[EXERCISE OBJECTIVE]: Carry over every entry exactly as written, though not the pictures it contains.

[TASK INPUT]:

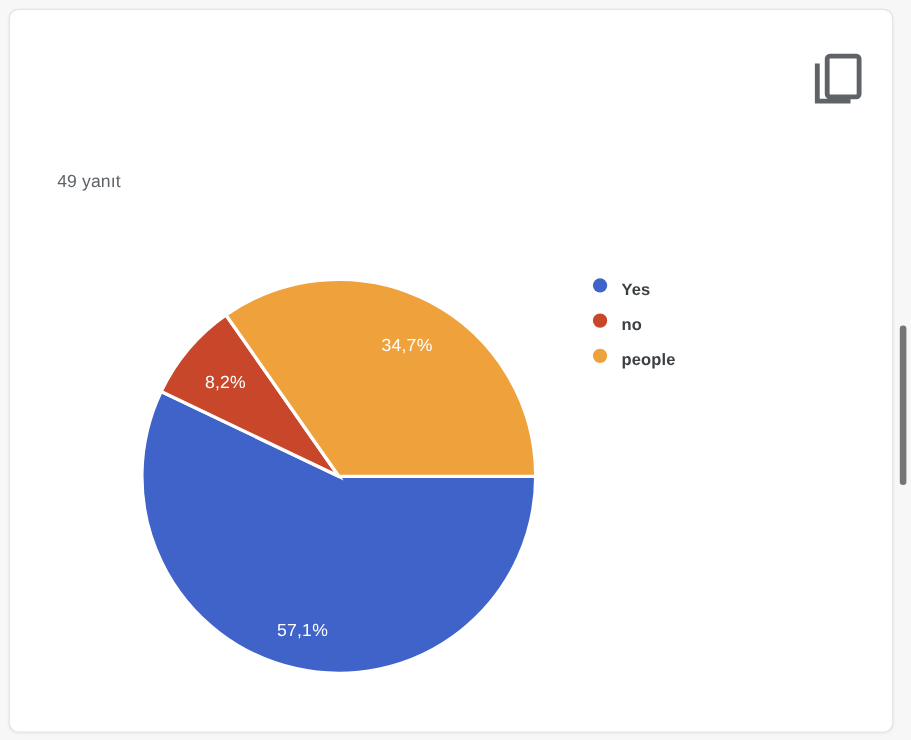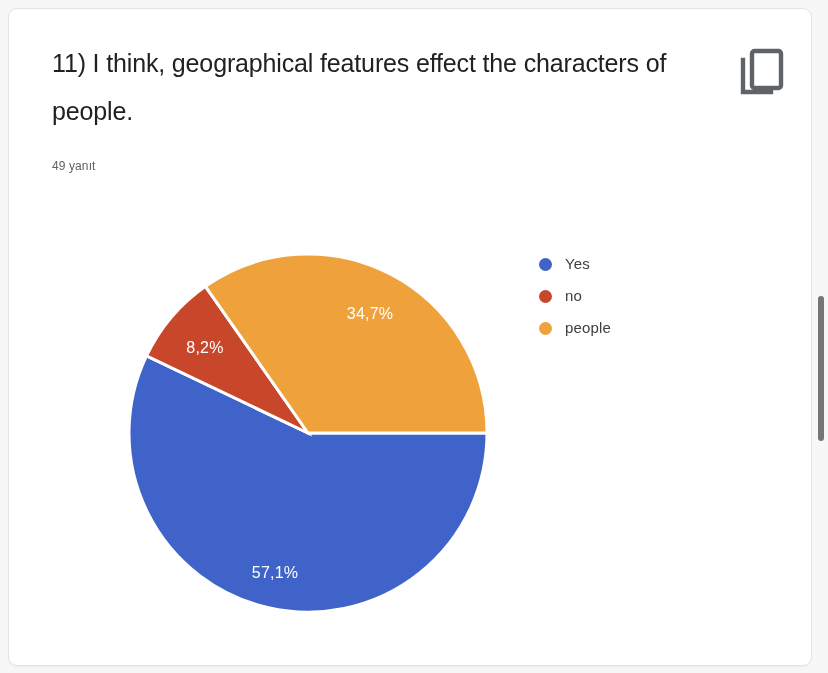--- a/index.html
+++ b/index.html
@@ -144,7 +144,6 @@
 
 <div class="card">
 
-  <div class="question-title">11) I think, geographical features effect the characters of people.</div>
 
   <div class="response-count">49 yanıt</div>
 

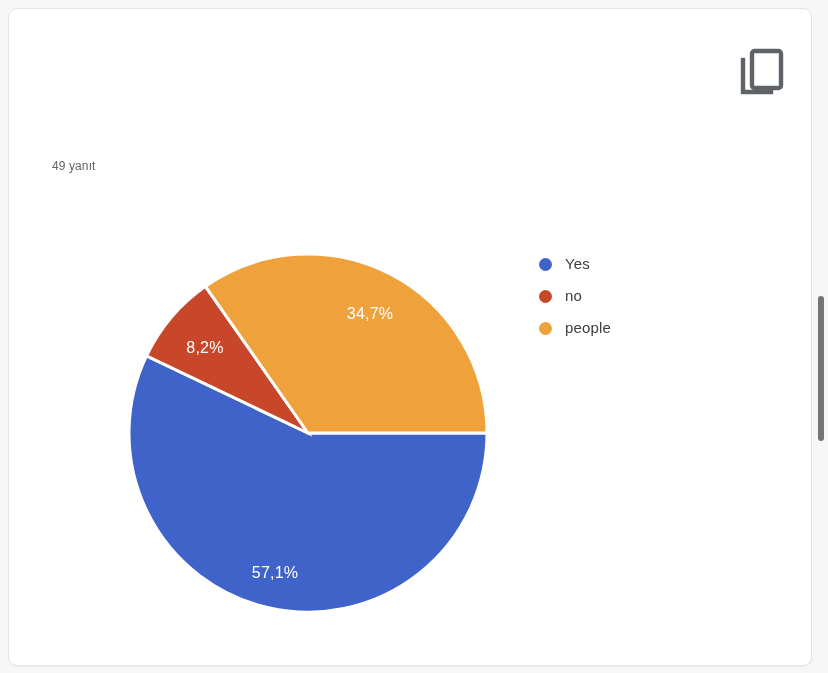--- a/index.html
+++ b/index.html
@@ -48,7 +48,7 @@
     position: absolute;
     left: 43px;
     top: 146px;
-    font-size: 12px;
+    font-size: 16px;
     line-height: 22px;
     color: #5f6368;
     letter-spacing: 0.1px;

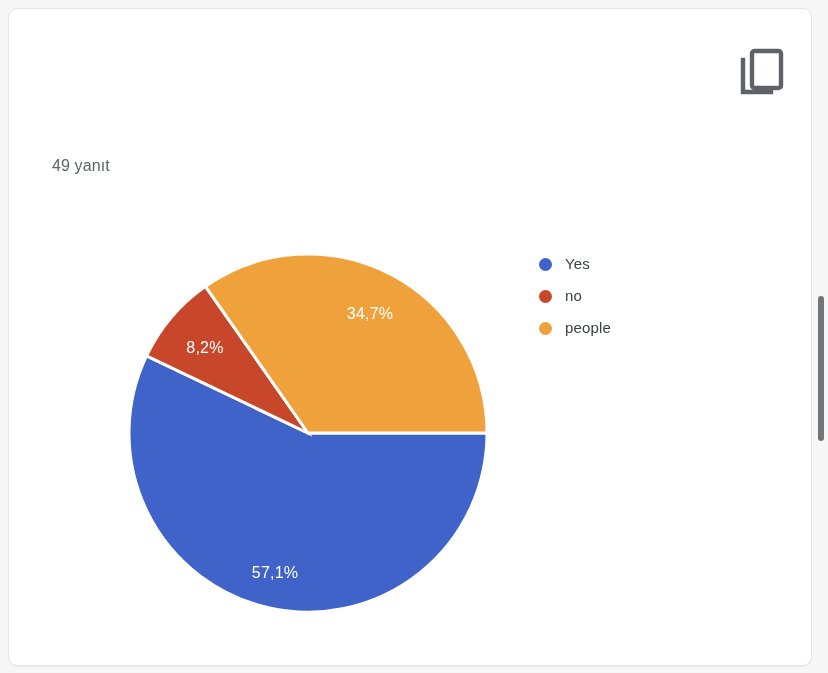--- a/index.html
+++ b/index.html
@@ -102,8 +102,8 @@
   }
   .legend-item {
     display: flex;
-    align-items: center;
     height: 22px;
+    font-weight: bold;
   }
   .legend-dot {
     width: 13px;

[TASK ANSWER]:
--- a/index.html
+++ b/index.html
@@ -144,7 +144,6 @@
 
 <div class="card">
 
-  <div class="question-title">11) I think, geographical features effect the characters of people.</div>
 
   <div class="response-count">49 yanıt</div>
 

--- a/index.html
+++ b/index.html
@@ -48,7 +48,7 @@
     position: absolute;
     left: 43px;
     top: 146px;
-    font-size: 12px;
+    font-size: 16px;
     line-height: 22px;
     color: #5f6368;
     letter-spacing: 0.1px;

--- a/index.html
+++ b/index.html
@@ -102,8 +102,8 @@
   }
   .legend-item {
     display: flex;
-    align-items: center;
     height: 22px;
+    font-weight: bold;
   }
   .legend-dot {
     width: 13px;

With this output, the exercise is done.